Friday, October 2, 2020

Music for October 4, 2020 + The Eighteenth Sunday after Pentecost

Vocal Music

  • Lord, for thy Tender Mercy’s Sake – Richard Farrant (c. 1525 –1580) or John Hilton (the elder) (1565 – 1609(?))

Instrumental Music

  • All Hail the Power of Jesus’ Name – Lani Smith (1934 - 2015)
  • How Firm a Foundation – Lani Smith

Congregational Music (all hymns from the Hymnal 1982.)

  • Hymn 495 - Hail, thou once despised Jesus (IN BABILONE)
  • Song of Praise S-280 - Canticle 20: Glory to God – Robert Powell

Pardon Me, Your Roots are Showing

I have a confession to make.

Well, actually, two confessions.

(1) From where I sit in the choir gallery, I have a clear view of the tops of people's heads. And from that perch, it is easy to see who dyes their hair, and who needs to have their roots touched up. I'm just saying...

Your roots don't lie. They tell you just who (or what color) you (or your hairs) really are.

(2) Back where I come from (both geographically and generationally), the epitome of classy church music was a well played piano and organ duet. I grew up in rural West Tennessee, in what was considered a "high-church" Methodist. Our congregation had a really beautiful building built in 1924, with the only pipe organ in our town. We were justifiably proud of our 13-rank Möller pipe organ. I was enamored with it from a young age. 
Yours truly at the console of the 1924 Moller
Back in 1927 or '28, the organist, Mrs. Mae Peacock started subscribing to a bi-monthly organ magazine published by The Lorenz Publishing Company. Lorenz was to church music as Ford or Chevrolet was to the automobile. (The same could be said about Möller.) And, like Möller and Chevrolet, Lorenz was all I knew when it came to published music. So in 1975, when I was just a Junior in high school, I ordered a book of piano and organ duets which I played with my piano teacher in church. And it's that same volume of music that I have pulled out of mothballs for this Sunday's service! Only this time I am playing the organ with my friend (and Good Shepherd's usual substitute organist) Rob Carty on the piano.

Lani Smith
They were arranged by Lani Smith, a man whose musical pedigree belied his position in what most modern day church musicians would label a rather pedestrian publishing house.  Born in Cincinnati, Ohio, he was educated at the College‑Conservatory of Music at the University of Cincinnati (BM and MM), and in 1958 he was a co‑winner of the Joseph H. Bearns Prize in Music from Columbia University, an award that honors America's most promising young composers. At age twenty‑five, Smith published his first piece with Lorenz, thus beginning a long career at the company. From 1967–82, Smith was a member of the editorial and composition staff at Lorenz, where he had responsibility for a number of publications and organ magazines, just like the one Mrs Mae subscribed to in the 20s and 30s.

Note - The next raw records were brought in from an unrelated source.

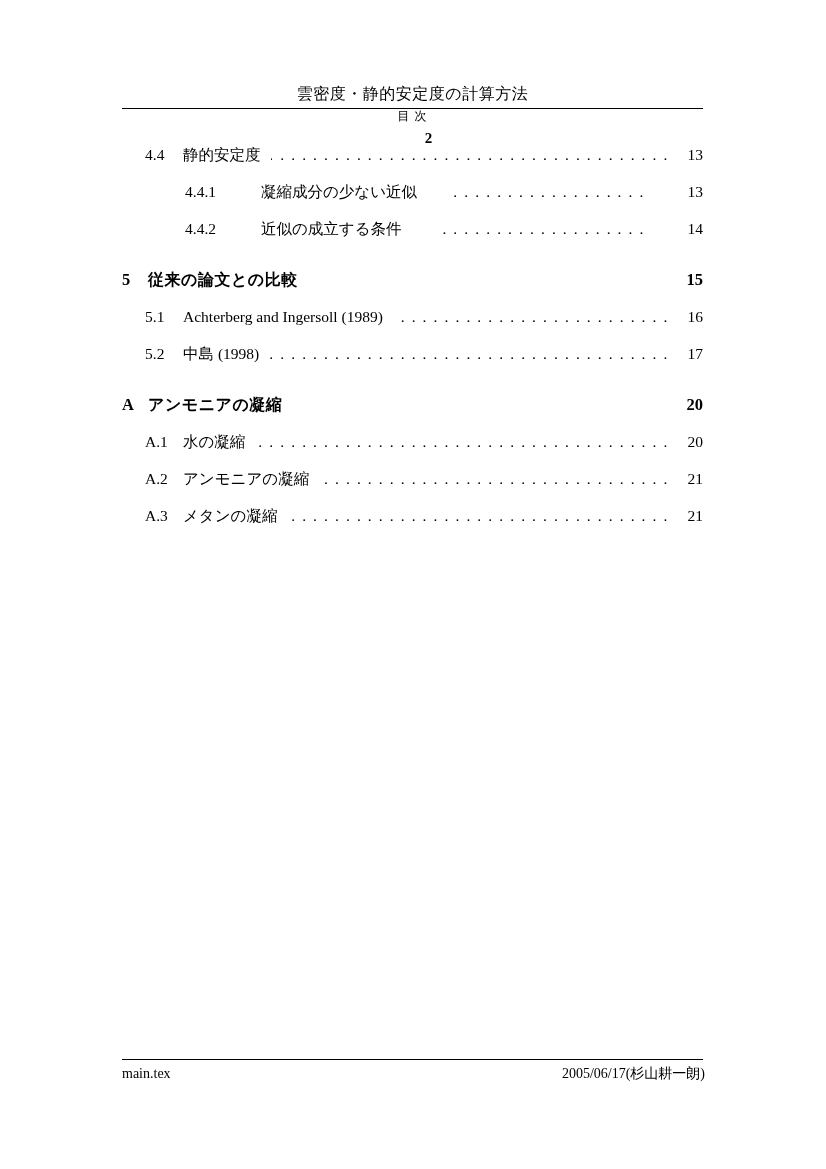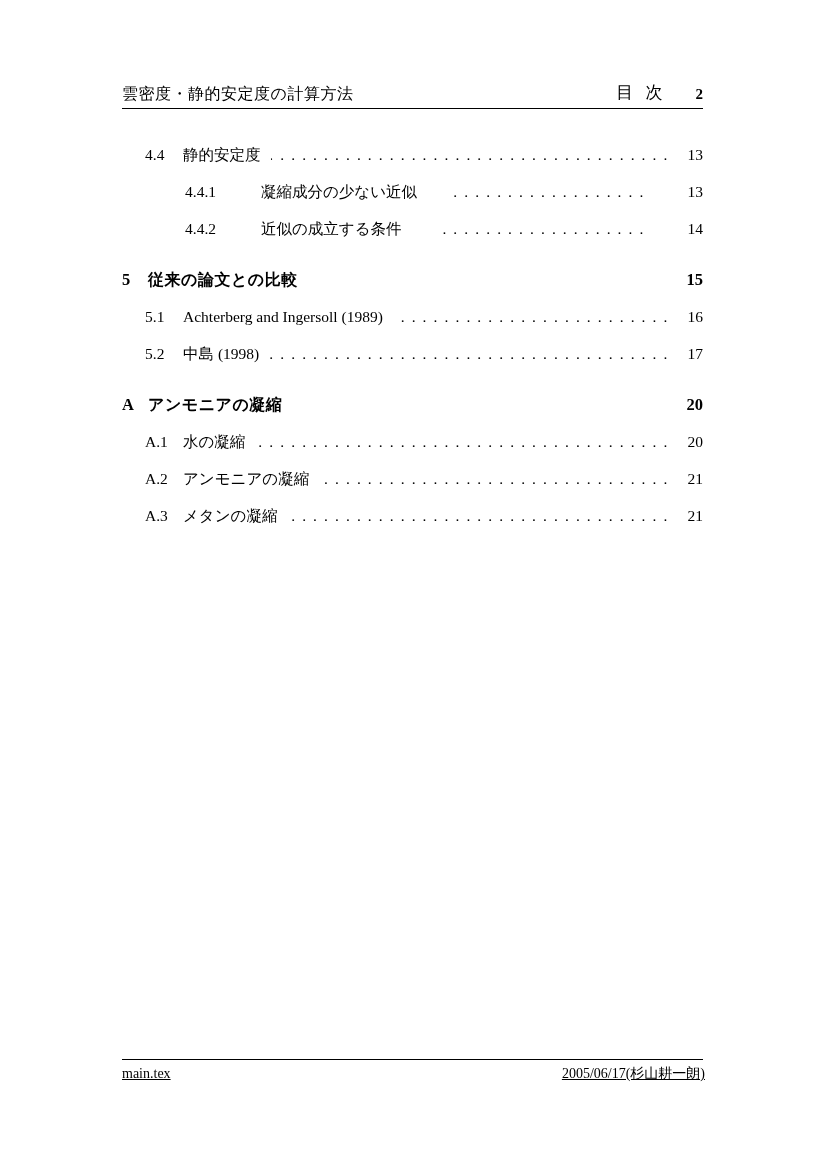--- a/index.html
+++ b/index.html
@@ -30,6 +30,7 @@
     align-items: center;
     line-height: 22px;
     white-space: nowrap;
+    flex-direction: column;
   }
   .header-title {
     font-family: "Liberation Sans", sans-serif;

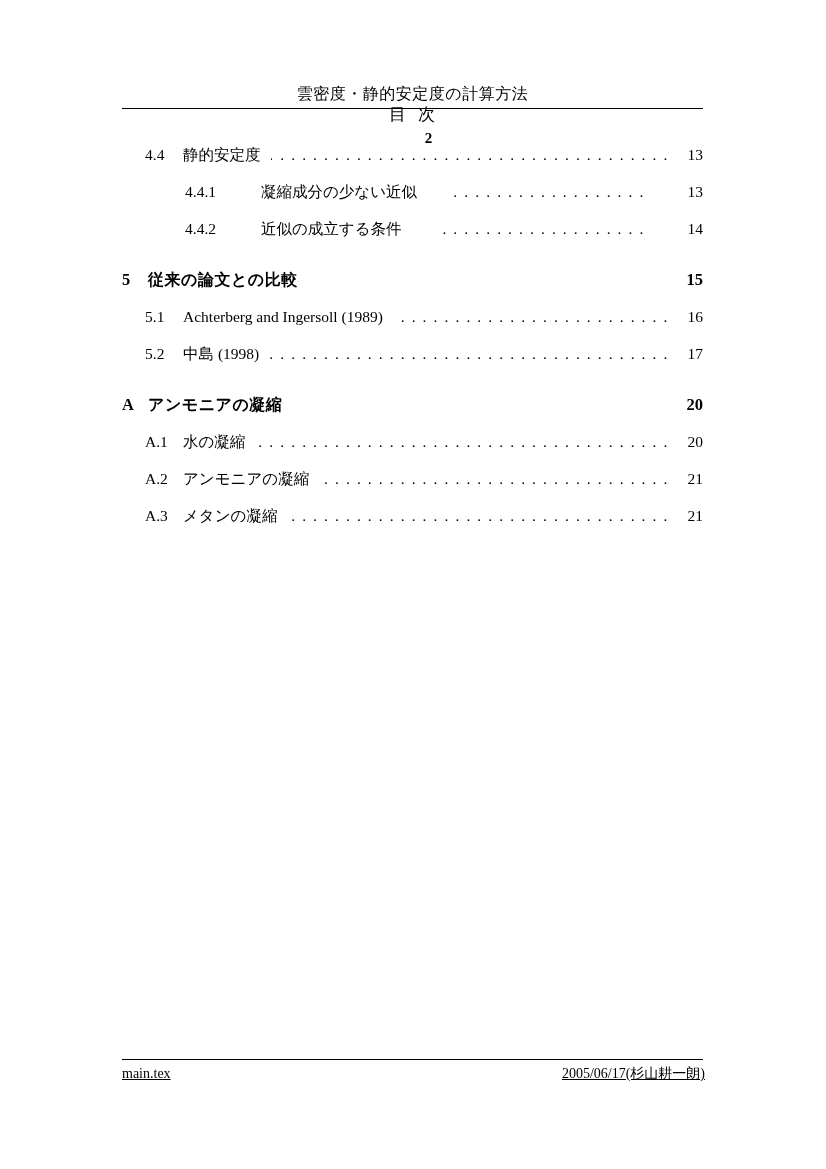--- a/index.html
+++ b/index.html
@@ -39,8 +39,8 @@
   }
   .header-spacer { flex: 1; }
   .header-toc-label {
-    font-family: Liberation Mono, monospace;
-    font-size: 17px;
+    font-family: Liberation Serif, serif;
+    font-size: 12px;
     letter-spacing: 1px;
   }
   .header-pagenum {

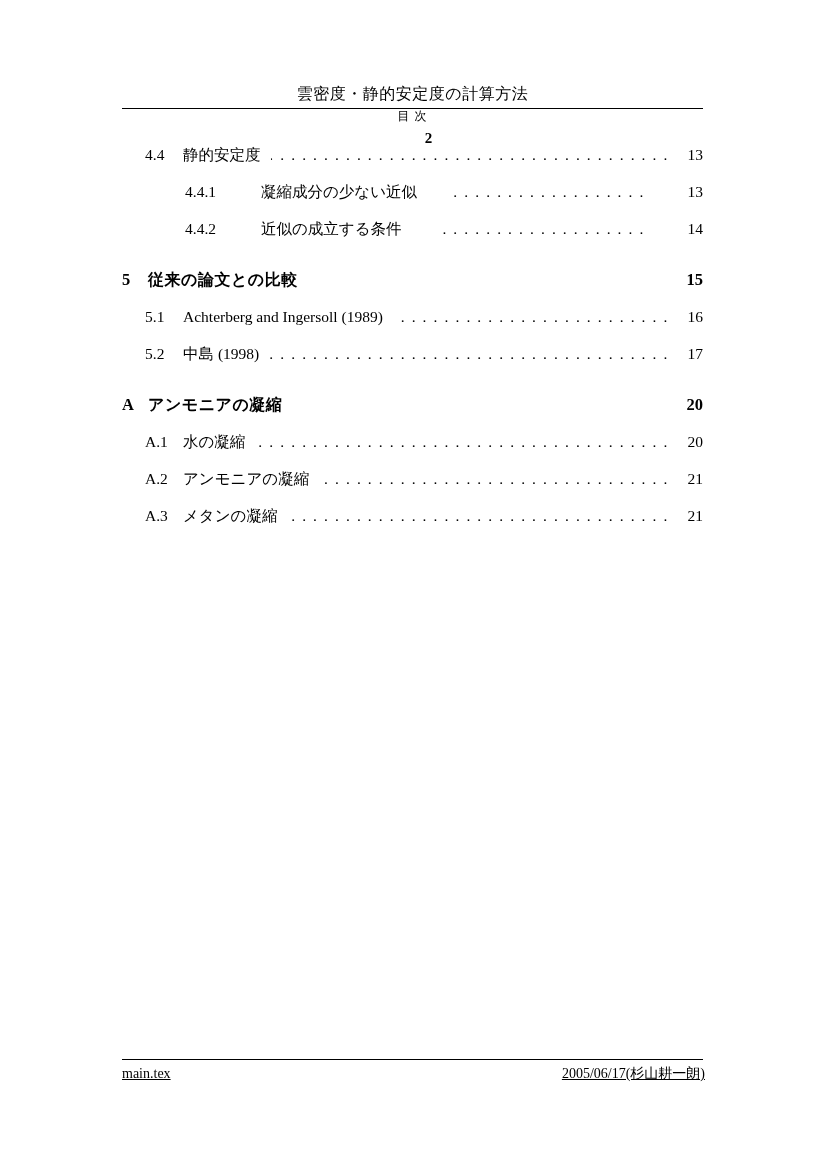--- a/index.html
+++ b/index.html
@@ -124,7 +124,6 @@
     line-height: 20px;
     font-size: 14px;
     white-space: nowrap;
-    text-decoration: underline;
   }
   .footer-spacer { flex: 1; }
 </style>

So now you know my true colors. I'm just a rural church organist at heart, pretending to be one of the big boys!

The choir's anthem is a choral setting of a sixteenth century prayer by Henry Bull, set to music by either Richard Farrant or John Hilton, both English composers of sacred music. Farrant was organist at St. George’s Chapel, Windsor, in the middle of the sixteenth century, while Hilton was known as a counter-tenor and organist, most notably at Trinity College, Cambridge. In the beginning, the music is in a simple, a capella, hymn-like style which befits the reflective and restful mood of the text, but at the words "that we may walk in a perfect heart" the choir has a chance to play around with the rhythms of the words and sing much more independently of each other, finally ending with a contrapuntal "amen." This was a challenge for the choir to sing as a virtual group, but they rose to the occasion!